So I need to remove all of this, just leaving the default:

#ifndef hv_atomic_bool
  #define hv_atomic_bool volatile bool
  #define HV_SPINLOCK_ACQUIRE(_x) \
  while (_x) {} \
  _x = true;
  #define HV_SPINLOCK_TRY(_x) \
  if (!_x) { \
    _x = true; \
    return true; \
  } else return false;
  #define HV_SPINLOCK_RELEASE(_x) (_x = false)
#endif
dromer commented 2 weeks ago

You can also link straight to the source-code, rather than copy/pasting it into a post :)

How are other projects dealing with these limitations in Circle?

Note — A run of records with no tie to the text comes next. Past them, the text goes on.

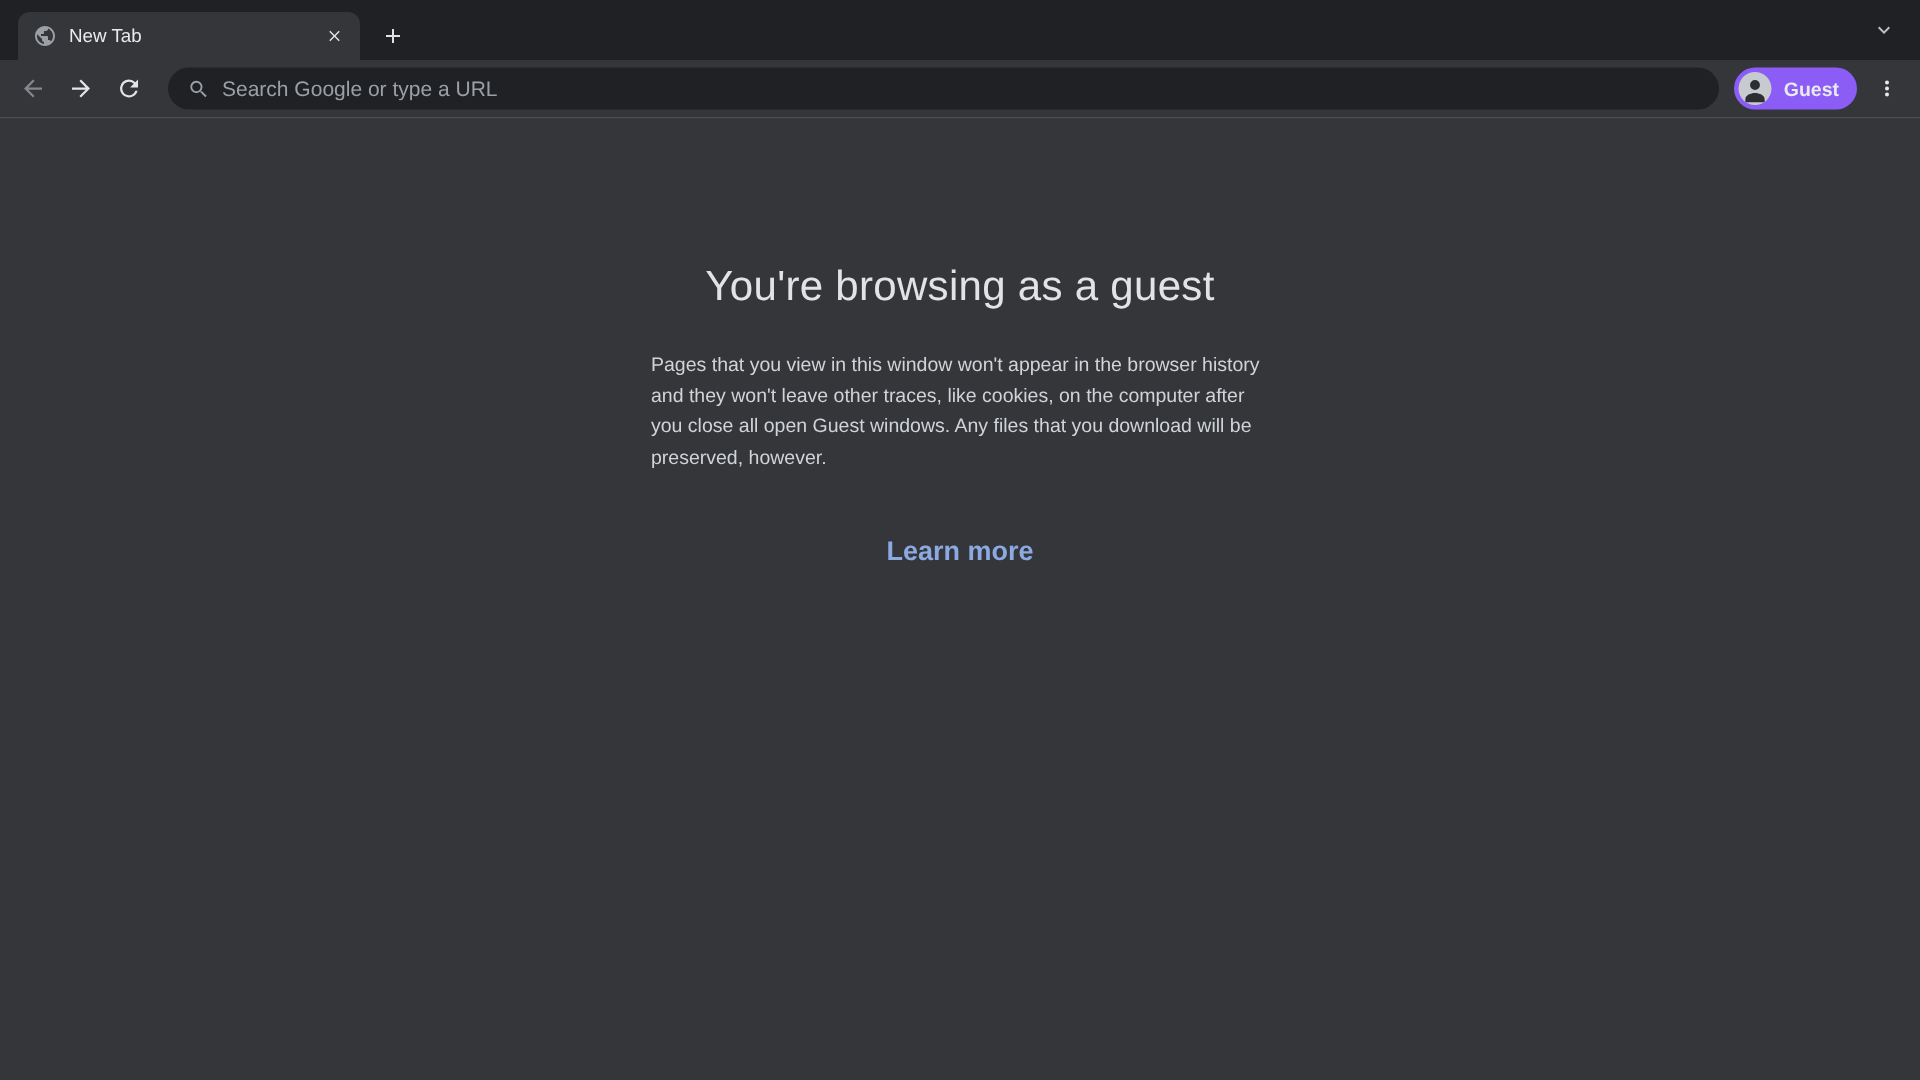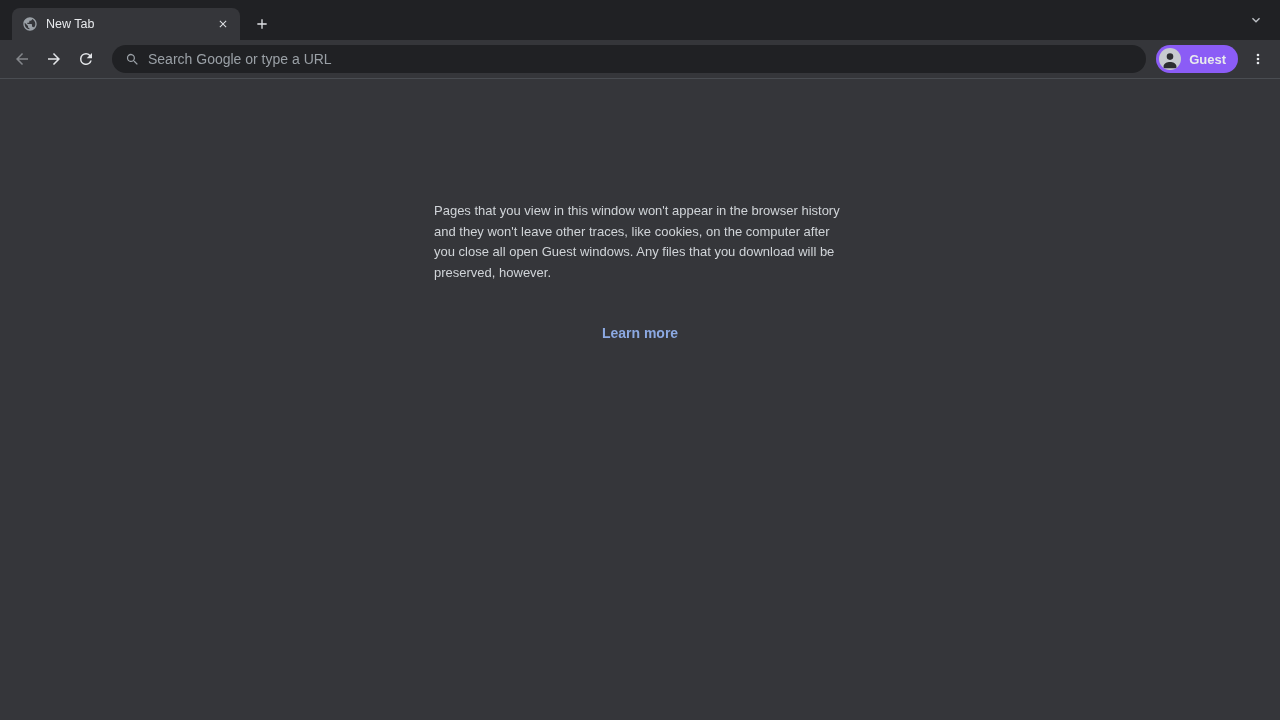--- a/index.html
+++ b/index.html
@@ -164,21 +164,21 @@
     width: 412px;
     margin: 26px auto 0 auto;
     text-align: left;
     font-size: 13px;
     line-height: 20.5px;
     color: #d0d4d8;
   }
   .guest-link {
     display: inline-block;
     margin-top: 42px;
-    font-size: 14px;
+    font-size: 18px;
     font-weight: 700;
     color: #8ca9e2;
     text-decoration: none;
     cursor: pointer;
   }
 
   svg { display: block; }
 </style>
 </head>
 <body>
@@ -257,16 +257,17 @@
     <span>
       <svg width="16" height="16" viewBox="0 0 24 24" fill="currentColor">
           <path d="M12 8a2 2 0 1 0-2-2 2 2 0 0 0 2 2zm0 2a2 2 0 1 0 2 2 2 2 0 0 0-2-2zm0 6a2 2 0 1 0 2 2 2 2 0 0 0-2-2z"></path>
         </svg>
     </span>
   </div>
 </div>
 
 <div class="page">
   <div class="guest-block">
+    <h1 class="guest-heading">You're browsing as a guest</h1>
     <p class="guest-body">Pages that you view in this window won't appear in the browser history and they won't leave other traces, like cookies, on the computer after you close all open Guest windows. Any files that you download will be preserved, however.</p>
     <a class="guest-link">Learn more</a>
   </div>
 </div>
 
 </body></html>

marchingband commented 2 weeks ago

I found a fork that adds standard library support to circle, but its very hard to build, and I'm not sure it will work on macos. Many embedded targets, especially mcus, will not have c++ standard library, some will not have a c++ compiler at all, so it a question of if you want to improve hvcc for embedded targets. I could see ESP32 being a good target for example, or some of the new RISC-V mcus, some of which have builtin audio codecs. For the ARM targets, I don't know enough to be certain, but I suspect this is a bug in hvcc, there are many ARM instruction sets, so you can't assume certain instructions are implemented, or certain intrinsics are available, and also expect it to port well to other ARM targets. Again just my naïve suspicion.

dromer commented 2 weeks ago

It's already reported to work on ESP8266/32, RP2040, and Teensy.

You can disable all ARM/NEON optimizations by compiling with HV_SIMD_NONE.

marchingband commented 2 weeks ago

Amazing! Thanks!